Y allí dentro, a salvo, en este nuevo encierro, nos enfrentamos con nosotros mismos, con la casa, con el tiempo, con la soledad, porque estábamos juntos pero era ese estar juntos una costumbre, los años que se nos fueron acumulando y la falta de valor para separarnos, para buscar nuevos caminos y nuevas aventuras. Estábamos juntos pero muy solos, cada uno encerrado en su soledad.

Años conviviendo con esta tormentosa y silenciosa enfermedad, que es la soledad dentro de la pareja, un encierro dentro de otro, un alarido desesperado que nadie oye, y acá estábamos, obligados por los que saben a enfrentarnos -y a amigarnos tal vez- con nosotros mismos, con nuestras decisiones, con nuestro pasado, con nuestras pasiones y con nuestras soledades también.

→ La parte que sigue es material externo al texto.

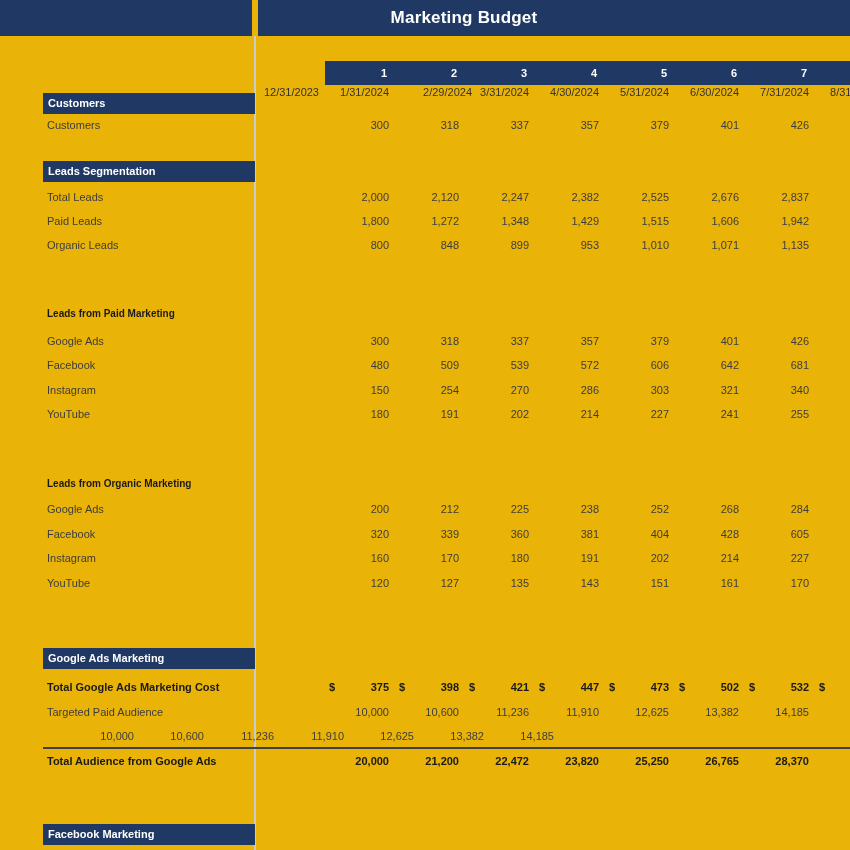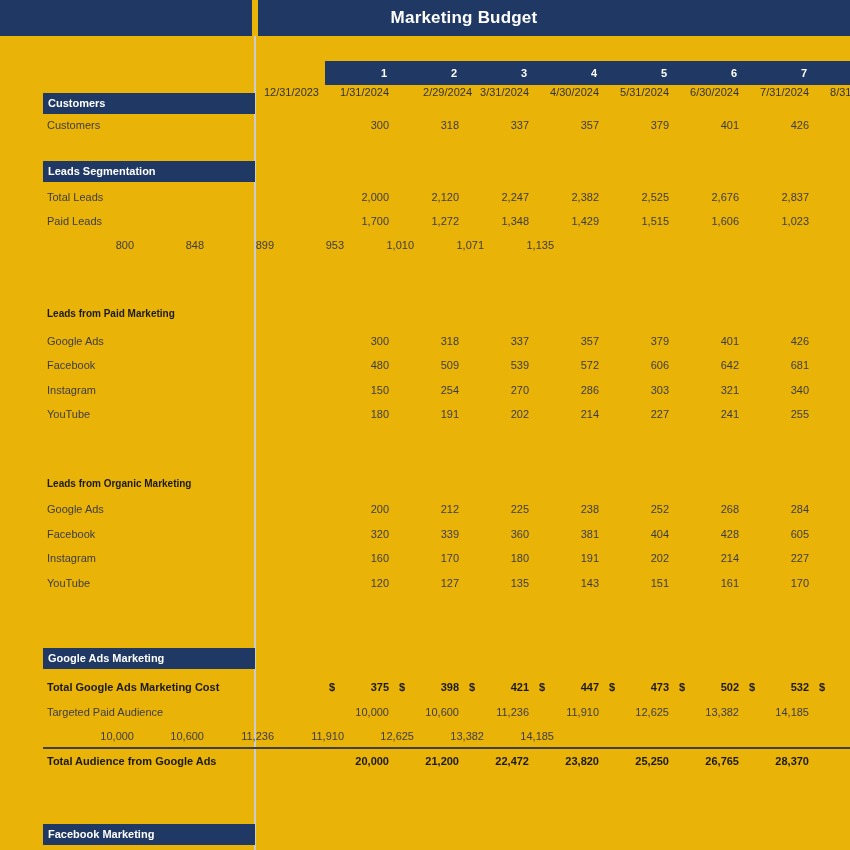--- a/index.html
+++ b/index.html
@@ -113,7 +113,7 @@
       <div class="row" style="top: 209px;">
         <div class="label">Paid Leads</div>
         <div class="cell"></div>
-        <div class="cell">1,700</div>
+        <div class="cell">1,800</div>
         <div class="cell">1,272</div>
         <div class="cell">1,348</div>
         <div class="cell">1,429</div>

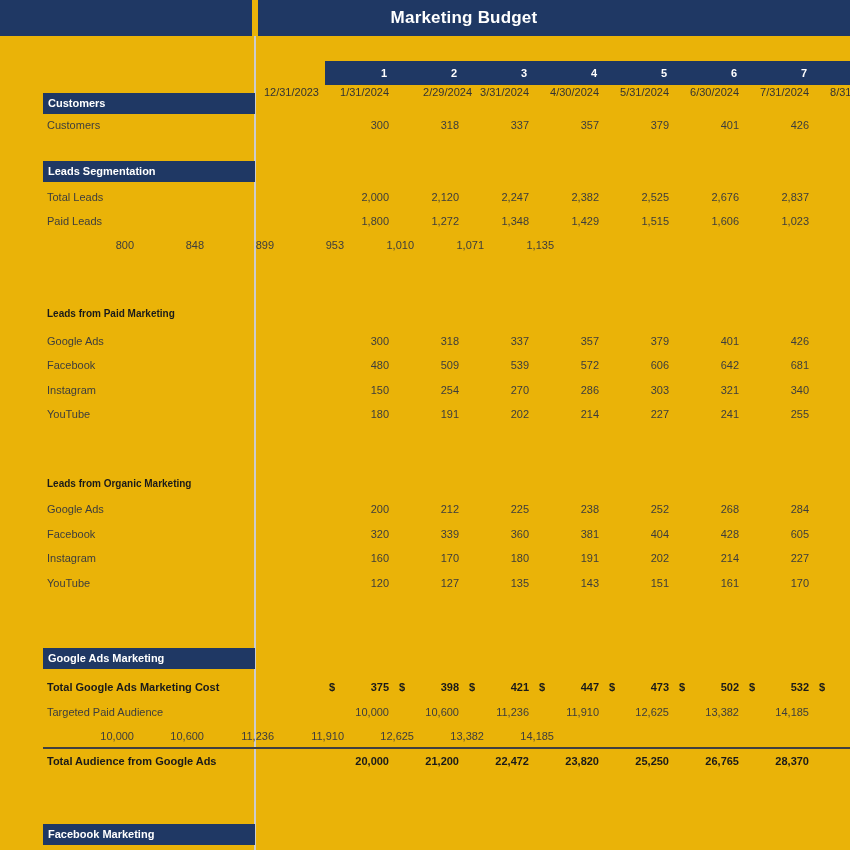--- a/index.html
+++ b/index.html
@@ -119,7 +119,7 @@
         <div class="cell">1,429</div>
         <div class="cell">1,515</div>
         <div class="cell">1,606</div>
-        <div class="cell">1,023</div>
+        <div class="cell">1,942</div>
         <div class="cell"></div>
       </div>
       <div class="row" style="top: 233px;">

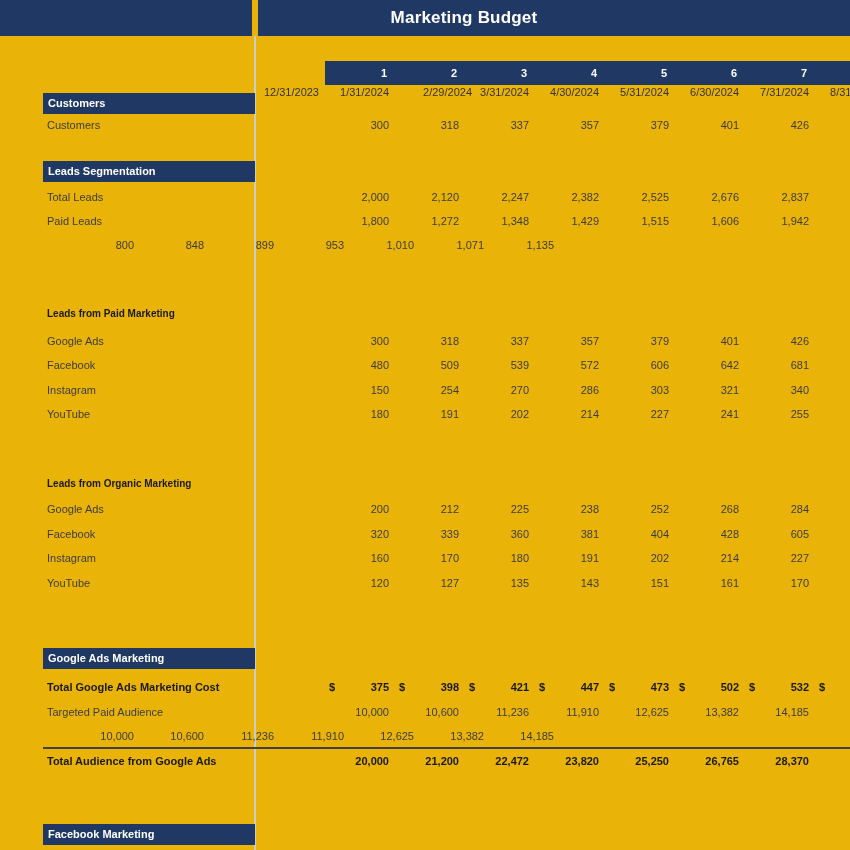--- a/index.html
+++ b/index.html
@@ -123,6 +123,7 @@
         <div class="cell"></div>
       </div>
       <div class="row" style="top: 233px;">
+        <div class="label">Organic Leads</div>
         <div class="cell"></div>
         <div class="cell">800</div>
         <div class="cell">848</div>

Recuerdo que una tarde, en este encierro impuesto, gritamos mucho, discutimos porque él había perdido sus herramientas de poda y me culpaba a mí de sus olvidos, y yo enfureci, y él también. Y no nos importaban los vecinos oyéndolo todo. Quería que me oyeran gritar mi desesperación.  

Quizás todos necesitábamos que alguien, otro, cualquiera, escuchara de algún modo nuestra desesperación; de estar con uno mismo, de estar con otros; del amor sin amor; de la costumbre, de la soledad, de este: el encierro propio, el que nos imponemos nosotros mismos.